Welche Marken haben sich 2026 aus dem Markt zurückgezogen?

OnePlus führt in Europa und Nordamerika keine neuen Produkte mehr ein; Oppo übernimmt Support und Garantie. Asus bringt 2026 keine neuen Smartphones. Die exklusive Markenlizenz für Nokia-Smartphones ist im März 2026 ausgelaufen. In allen Fällen laufen Updates und Reparaturen für vorhandene Geräte weiter.

Lohnt sich ein Outdoor-Handy ohne Update-Zusage?

Nur, wenn Sie die Robustheit tatsächlich brauchen. Für ein Zweitgerät auf der Baustelle oder auf Tour ist die Rechnung oft attraktiv. Als einziges Smartphone bedeutet es dagegen: einfache Kamera, hohes Gewicht und ein Sicherheitsstand, der stehen bleibt. Ein regulär versorgtes Gerät mit robuster Hülle ist dann meist die bessere Wahl.

Was ist das beste Handy 2026?

Diese Frage lässt sich nicht dauerhaft beantworten, weil sich die Rangfolge mit jeder Gerätegeneration ändert – oft innerhalb weniger Wochen. Sinnvoller ist die Frage nach dem längsten Nutzungszeitraum: Wer Updatezusage und Reparierbarkeit zur Grundlage macht, trifft eine Entscheidung, die auch in drei Jahren noch trägt. Die Tabelle auf dieser Seite zeigt beides für alle 26 Marken.

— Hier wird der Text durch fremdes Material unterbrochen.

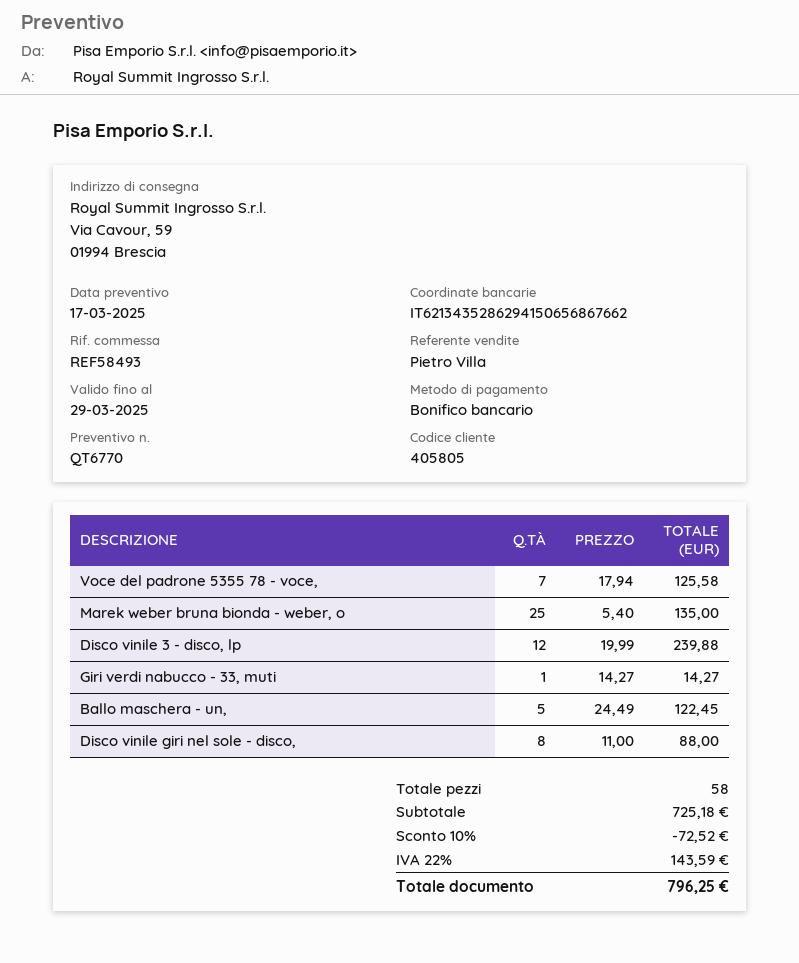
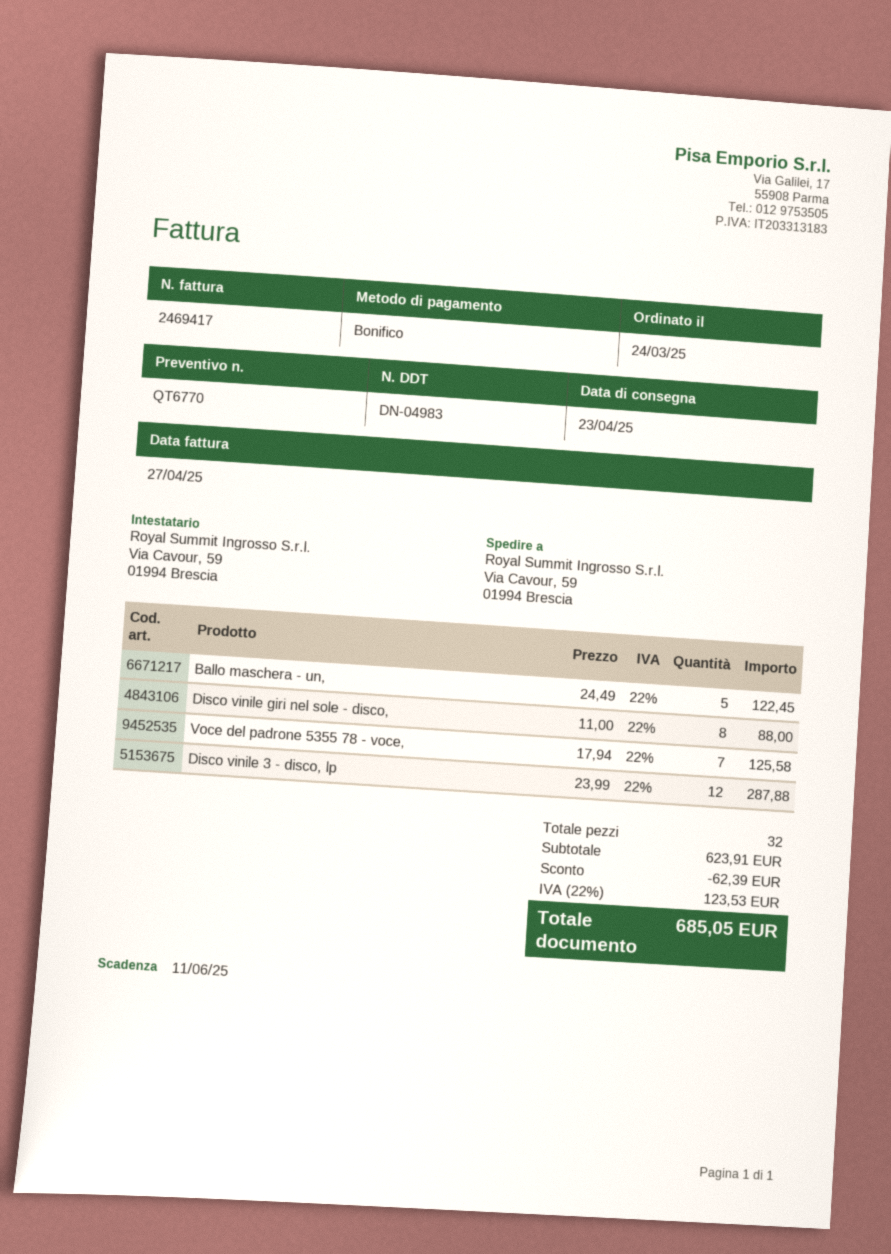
Marek weber bruna bionda - weber, o: 25 x 5.40 = 135.00 -> none
Disco vinile 3 - disco, lp: 12 x 19.99 = 239.88 -> 12 x 23.99 = 287.88
Giri verdi nabucco - 33, muti: 1 x 14.27 = 14.27 -> none
total quantity: 58 -> 32
subtotal: 725.18 -> 623.91
discount: 72.52 -> 62.39
tax: 22% = 143.59 -> 22% = 123.53
total: 796.25 -> 685.05

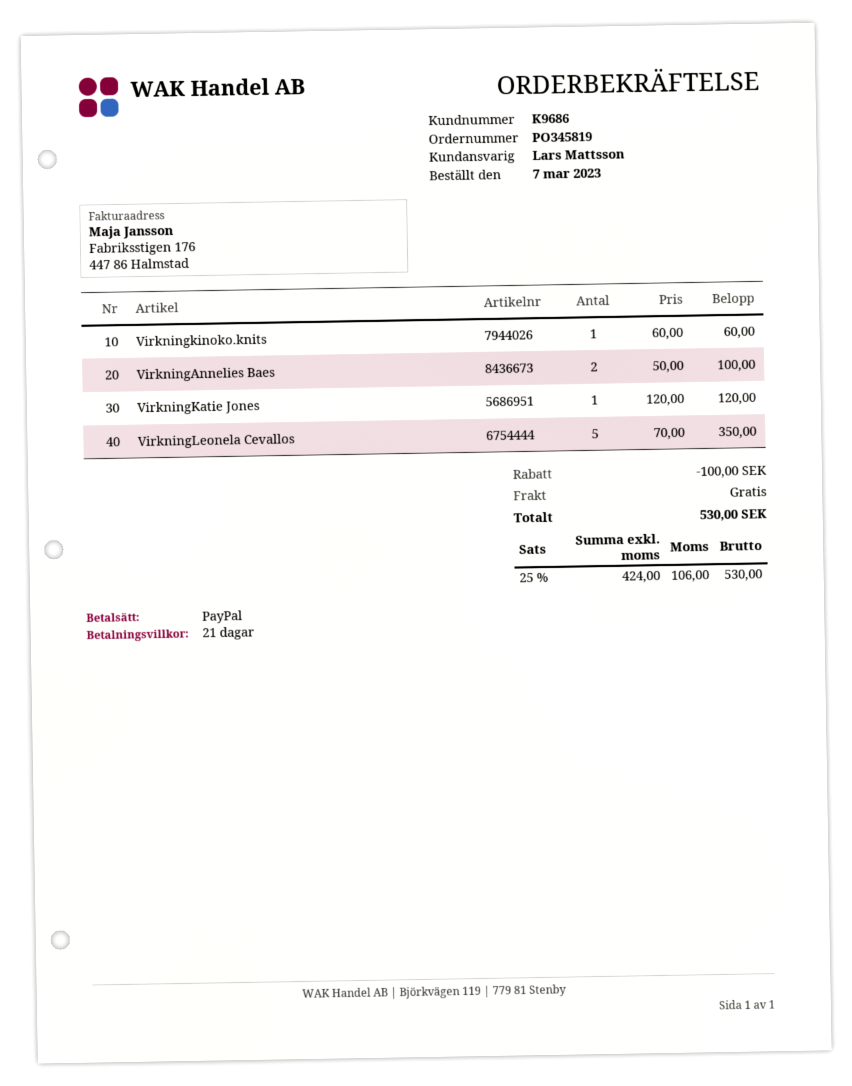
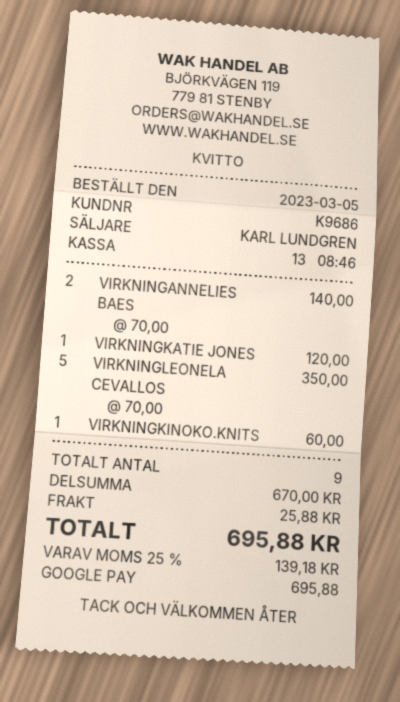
order date: 2023-03-07 -> 2023-03-05
sales rep: Lars Mattsson -> KARL LUNDGREN
payment method: PayPal -> Google Pay
VirkningAnnelies Baes: 2 x 50.00 = 100.00 -> 2 x 70.00 = 140.00
discount: 100.00 -> none
shipping: 0.00 -> 25.88
tax: 25% = 106.00 -> 25% = 139.18
total: 530.00 -> 695.88

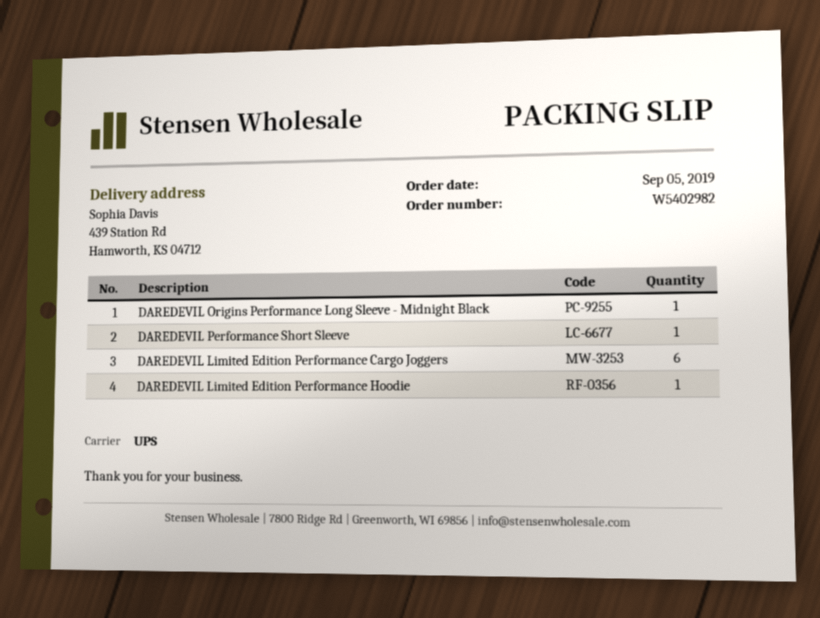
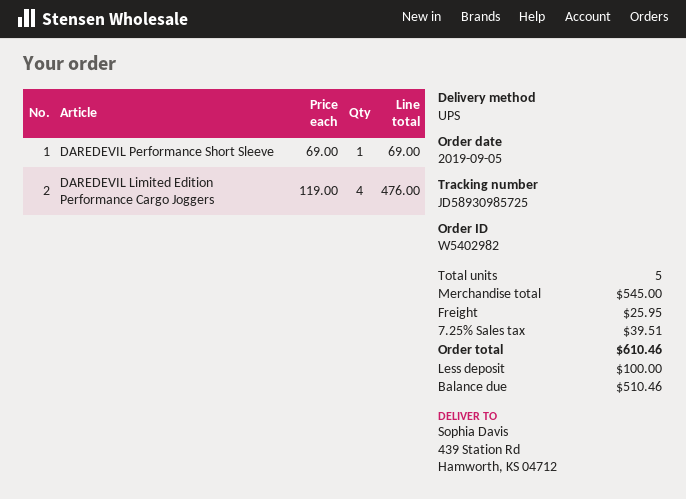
DAREDEVIL Origins Performance Long Sleeve - Midnight Black: 1 -> none
DAREDEVIL Limited Edition Performance Cargo Joggers: 6 -> 4
DAREDEVIL Limited Edition Performance Hoodie: 1 -> none

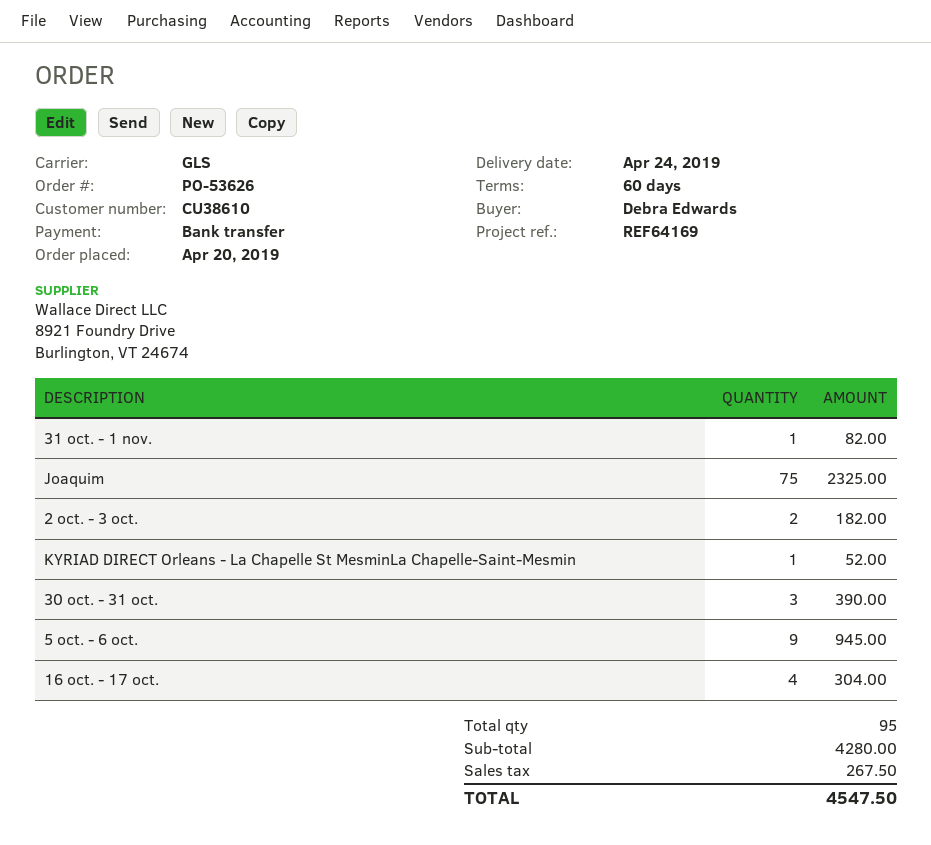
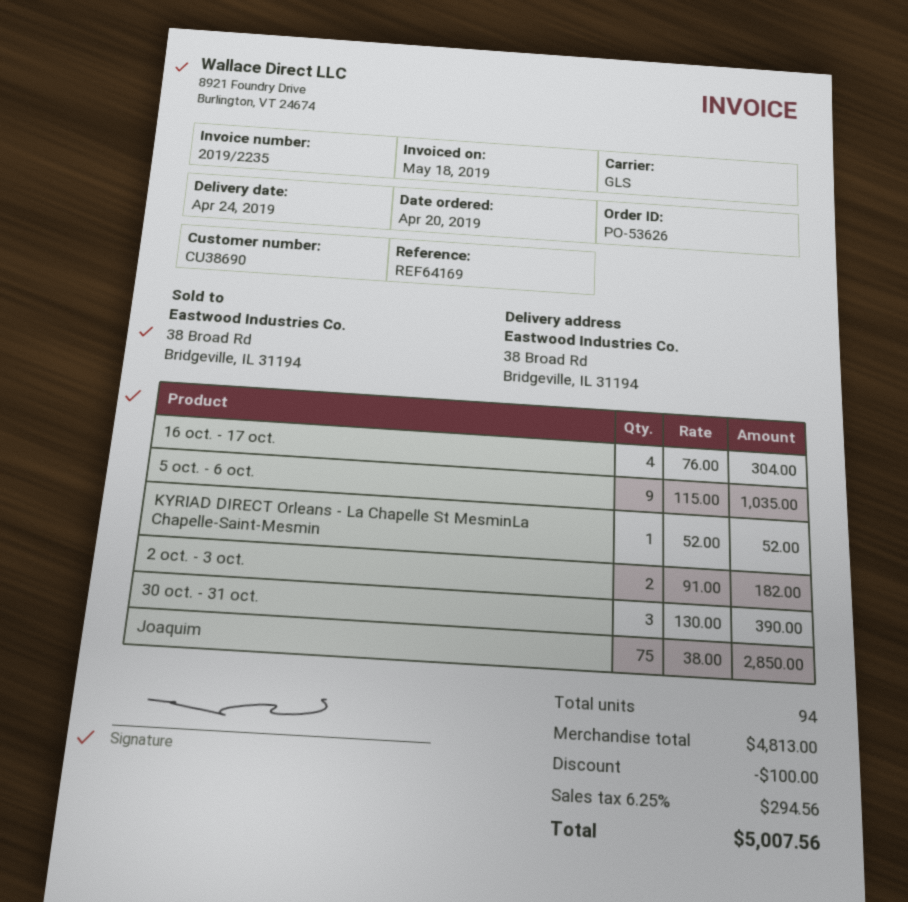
customer number: CU38610 -> CU38690
31 oct. - 1 nov.: 1 for 82.00 -> none
Joaquim: 75 for 2325.00 -> 75 for 2850.00
5 oct. - 6 oct.: 9 for 945.00 -> 9 for 1035.00
total quantity: 95 -> 94
subtotal: 4280.00 -> 4813.00
discount: none -> 100.00
tax: 267.50 -> 294.56
total: 4547.50 -> 5007.56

Quellen und Stand: Support-Zusagen der Hersteller auf den offiziellen Update-Seiten · EU-Energielabel nach Verordnung (EU) 2023/1669, verpflichtend seit 20.06.2025 · EU-Ökodesign-Verordnung (EU) 2023/1670 · eigene Einordnung. Die Tabelle wird aus den 26 Markendatensätzen erzeugt und gegen sie geprüft.

Update-Zusagen und Label-Werte sind Herstellerangaben und beziehen sich auf einzelne Modellreihen, nicht auf das gesamte Sortiment. Gerätepreise und tagesaktuelle Modellstände nennen wir bewusst nicht, da beides schnell veraltet – aus demselben Grund führt diese Seite seit Juli 2026 keine Rangliste einzelner Geräte mehr. Stand dieser Seite: 23. Juli 2026.